Freddy Garcia Lives His Heritage Through Causes On- and Off-Campus.
There are active students and then there is Freddy Garcia. The Spanish and Hispanic Studies and Middle School Science Education double major is active in (and frequently, in leadership) of 18 student organizations, with interests ranging from German Club to Entrepreneurship Club. He is also a first-generation college student and helps others in similar circumstances by volunteering with Student Support Services (SSS).
With Hispanic Heritage Month in mind, Garcia is especially active in campus organizations that celebrate and promote what he calls his mix of “Mexican, Indigenous and American roots.”
On-campus, he celebrates and educates others about his heritage through organizations such as La Mesa Hispanica, TCU SACNAS (Society for the Advancement of Chicanos/Hispanics and Native Americans in Science) and TCU NISA (Native and Indigenous Student Association). Off-campus, Garcia celebrates his heritages through participating in the parades marking 16 de Septembre and other cultural events in Fort Worth’s Northside neighborhood.

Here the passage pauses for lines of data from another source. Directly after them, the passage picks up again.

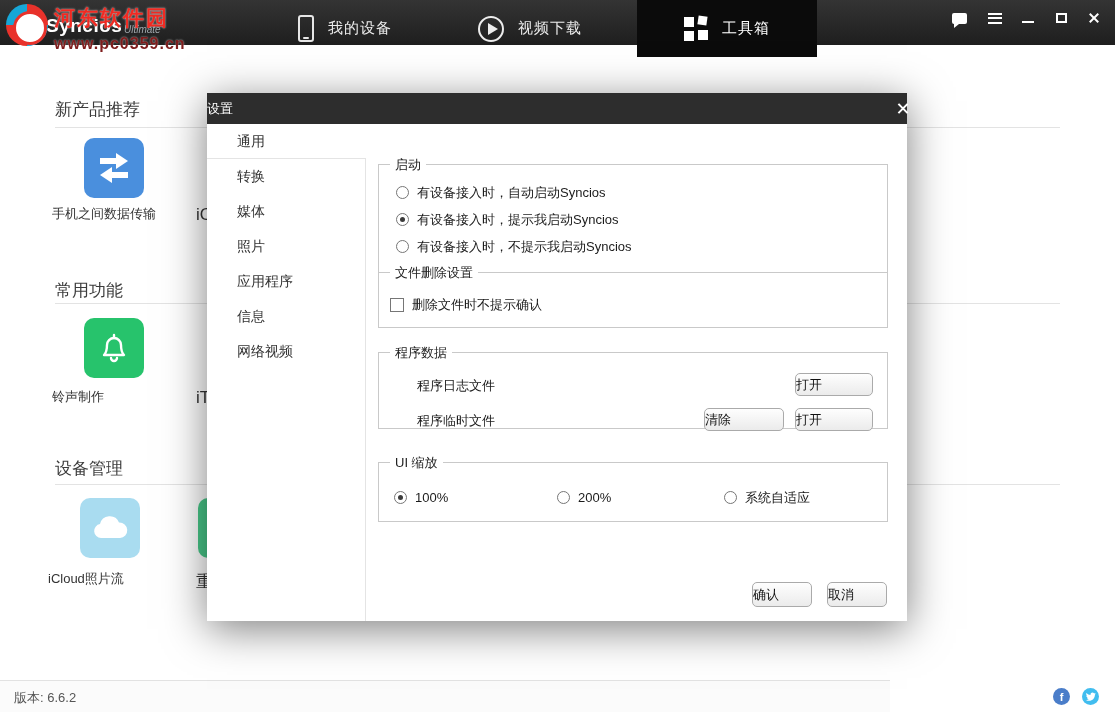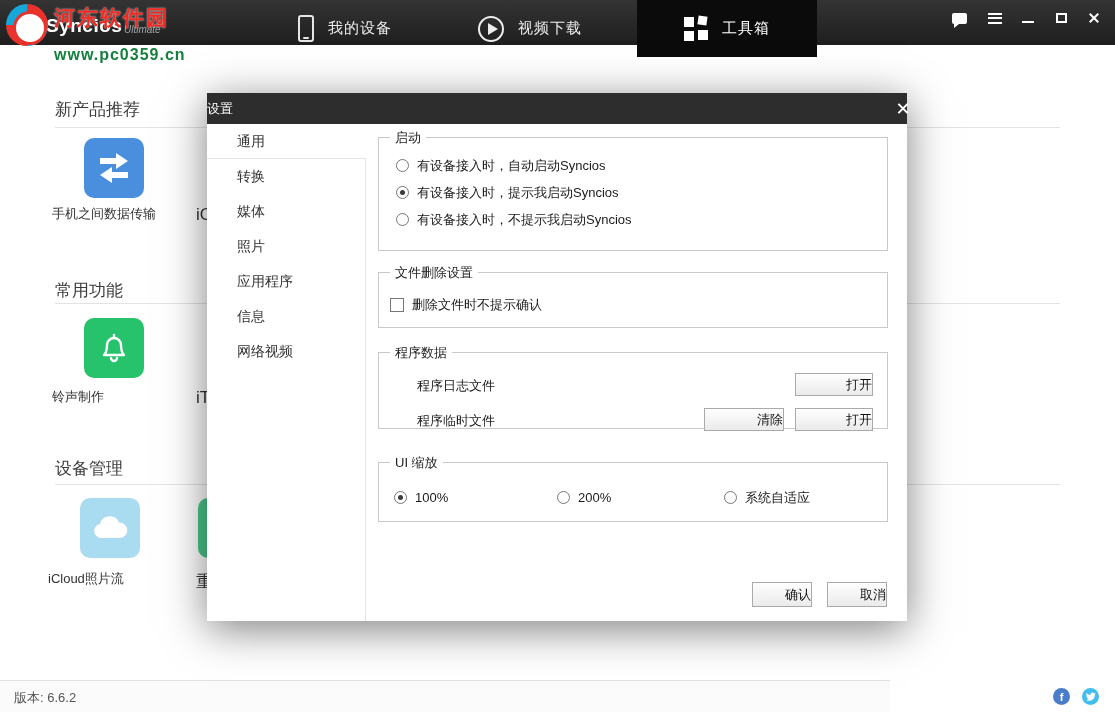--- a/index.html
+++ b/index.html
@@ -57,7 +57,7 @@
                  background:#fff;border:3px solid #e8322b}
   .wm-text1{color:#f02a22;font-size:21px;font-weight:bold;letter-spacing:2px;
             text-shadow:0 0 2px rgba(255,255,255,.85)}
-  .wm-text2{color:#15803d;font-size:16px;font-weight:bold;margin-top:14px;letter-spacing:1px;
+  .wm-text2{color:#7f1d1d;font-size:16px;font-weight:bold;margin-top:3px;letter-spacing:1px;
             text-shadow:0 0 2px rgba(255,255,255,.7)}
 
   

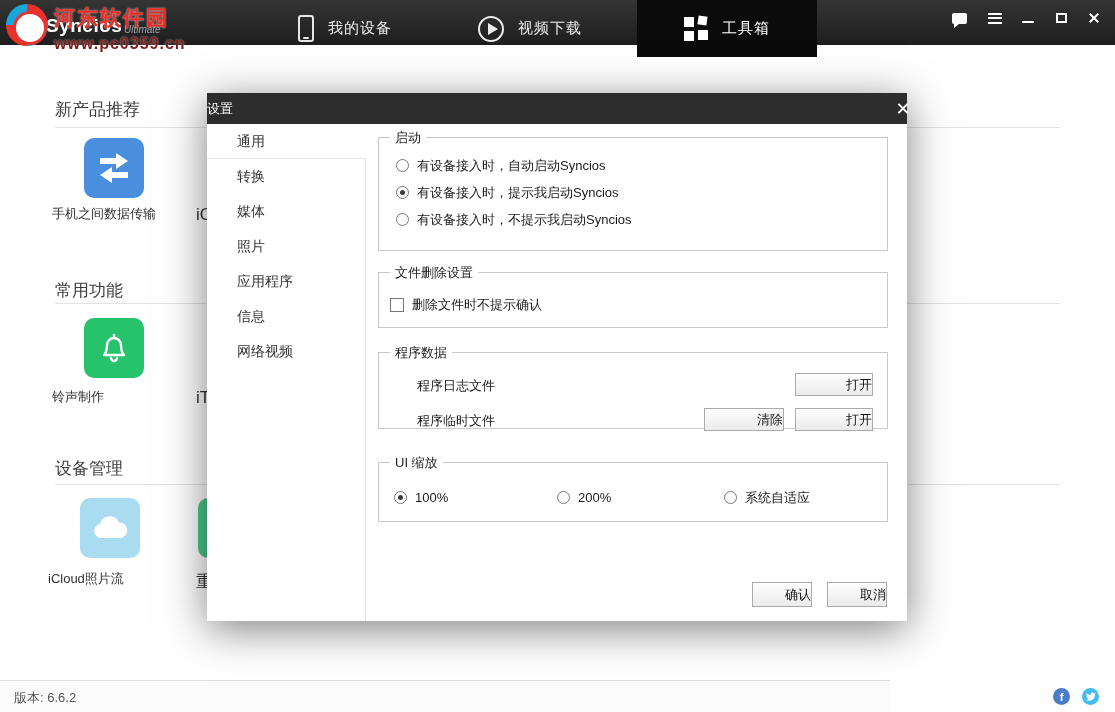--- a/index.html
+++ b/index.html
@@ -101,7 +101,7 @@
   .radio.checked:after{content:"";position:absolute;left:3px;top:3px;width:5px;height:5px;border-radius:50%;background:#3b3b3b}
   .checkbox{width:14px;height:14px;border:1px solid #767676;background:#fff;flex:none}
 
-  .g-startup{top:13px;height:114px;padding:14px 0 8px 17px}
+  .g-startup{top:40px;height:114px;padding:14px 0 8px 17px}
   .g-delete{top:148px;height:56px}
   .g-delete .opt{position:absolute;left:11px;top:18px}
   .g-data{top:228px;height:77px}

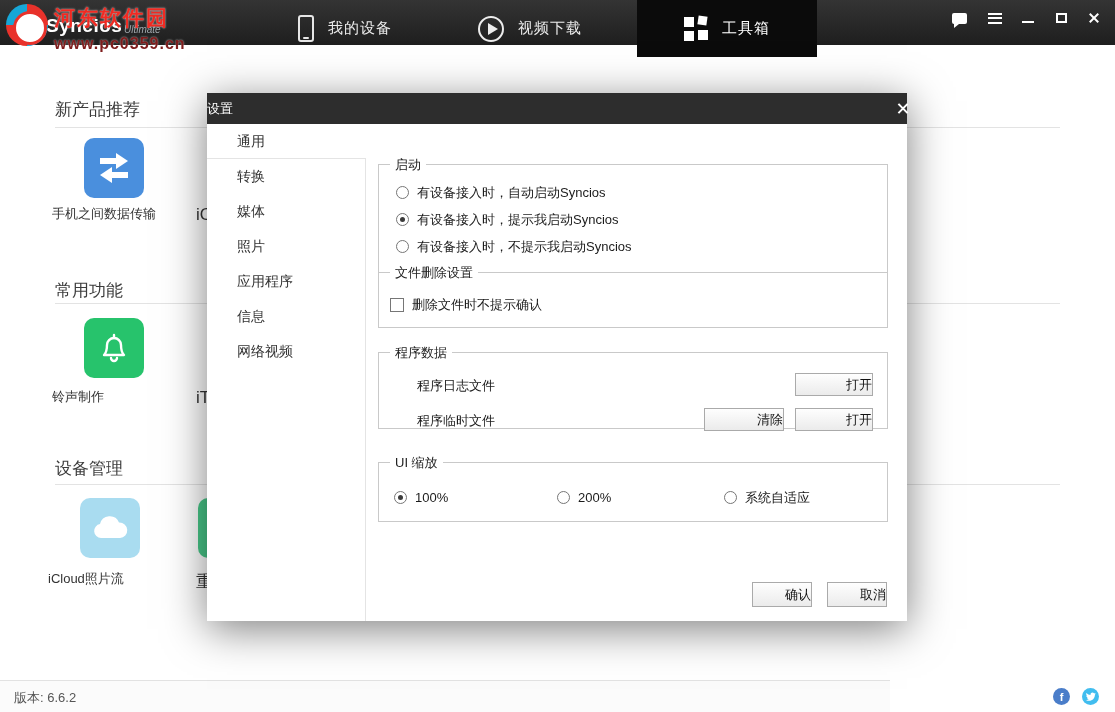--- a/index.html
+++ b/index.html
@@ -108,7 +108,7 @@
   .row-label{position:absolute;left:38px;font-size:13px;color:#1b1b1b}
   .rl1{top:24px}.rl2{top:59px}
   .btn{border:1px solid #aaa;background:linear-gradient(#fefefe,#ebebeb);font-size:13px;color:#111;
-       text-align:right;cursor:pointer;border-radius:0;font-family:inherit}
+       text-align:left;cursor:pointer;border-radius:5px;font-family:inherit}
   .btn-open1{position:absolute;right:14px;top:20px;width:78px;height:23px;line-height:21px}
   .btn-clear{position:absolute;right:103px;top:55px;width:80px;height:23px;line-height:21px}
   .btn-open2{position:absolute;right:14px;top:55px;width:78px;height:23px;line-height:21px}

Garcia’s passion for his heritage and his community is clear to anyone who speaks to him. “I feel it is vital that we remember where we came from and what our ancestors and ethnic leaders have faced for us to be where we are,” said Garcia.
A Nontraditional Path
Garcia’s path to TCU was not one many TCU students follow. Born on a U.S. military base in Wiesbaden, Germany, Garcia arrived in Texas when he was about three years old. His parents were Mexican-born U.S. citizens and, like his grandparents, were migrant farmers.
While earning his associates degree in E-6 Early Childhood Education at Tarrant County College (TCC) Northeast, Garcia met TCU College of Education staff members Shannon Cooper and Heather Doyle. Cooper and Doyle encouraged him to visit TCU and apply. Soon after, Garcia was accepted.
He had intended to major in Early Childhood Education, but a chance encounter with Spanish and Hispanic Studies professors Esther Teixeira, Ph.D., and María Ciriza Lope, Ph.D., would alter Garcia’s plans. “We discussed my desire to become more proficient in my Spanish and possibly adding a bilingual certificate to my degree,” he recalled. Garcia decided to challenge himself by taking upper-level Spanish courses, which turned into a second degree. “I owe my success to my great mentors Dr. Ciriza-Lope and Dr. Teixeira,” Garcia said.
"We both believe that he is a natural leader, a proud member of Fort Worth's and TCU's Hispanic community and an invaluable voice amongst TCU's First Gen Network..."
- Esther Teixeira, Ph.D., and María Ciriza Lope, Ph.D., on Freddy Garcia
“Freddy brings so much to class our discussions in the Spanish and Hispanic Studies Department, and it does not take too long before his classmates turn their attention to him with great interest to hear what he has to say,” said Ciriza Lope and Teixeira. “We both believe that he is a natural leader, a proud member of Fort Worth's and TCU's Hispanic community and an invaluable voice amongst TCU's First Gen Network, an organization that has been created to support first-generation college students. We are lucky to have Freddy with us the Spanish and Hispanic Department,” the professors concluded.
Leaving a Legacy
At the start of his time at TCU, Garcia said he kept a routine of “class, stay, study some, and then go home.” After joining SSS to help his fellow first-generation students, Garcia became more active on campus. Garcia is in leadership roles in NISA, SACNAS and La Mesa Hispanica.
If that were not enough, he is also starting three new student organizations: BESO (Bilingual Education Student Organization), Nontraditional Frogs, and Students of TRIO. Garcia will act as the inaugural president of all three, with his goal being to “leave a legacy with organizations and hope to create some collaborations of groups that would not normally interact.”
In listing all the student organizations he is active in, Garcia said he wanted to show “the diversity in the organizations I participate in and how students of any identity can find spaces and friendly faces.”
Reflecting on Hispanic Heritage Month
Reflecting on his youth, Garcia said “I love my culture and have traversed through two worlds, my Mexican side, and my American side. It was challenging to be both in my youth, so I embraced Chicanoism a combination of my Mexican, Indigenous, and American roots.”
For Garcia, Hispanic Heritage Month is about celebrating and honoring culture, as well as recognizing the history and challenges of the past and the present. “When I reflect on Hispanic history, I see the difficulties I have faced finding our history. US history has not shared the roots of people of color,” Garcia said, adding, “The heritage month goes so much further than just an homage to our forefathers to our roots. It awakens a thirst to find more learn more to teach more of our shared history and our almost forgotten heroes.”
After graduation, Garcia aims to record a podcast about his life experiences, with the long-term goal of writing a book. “I’m a storyteller at heart,” he said. Future audiences look forward to the experience.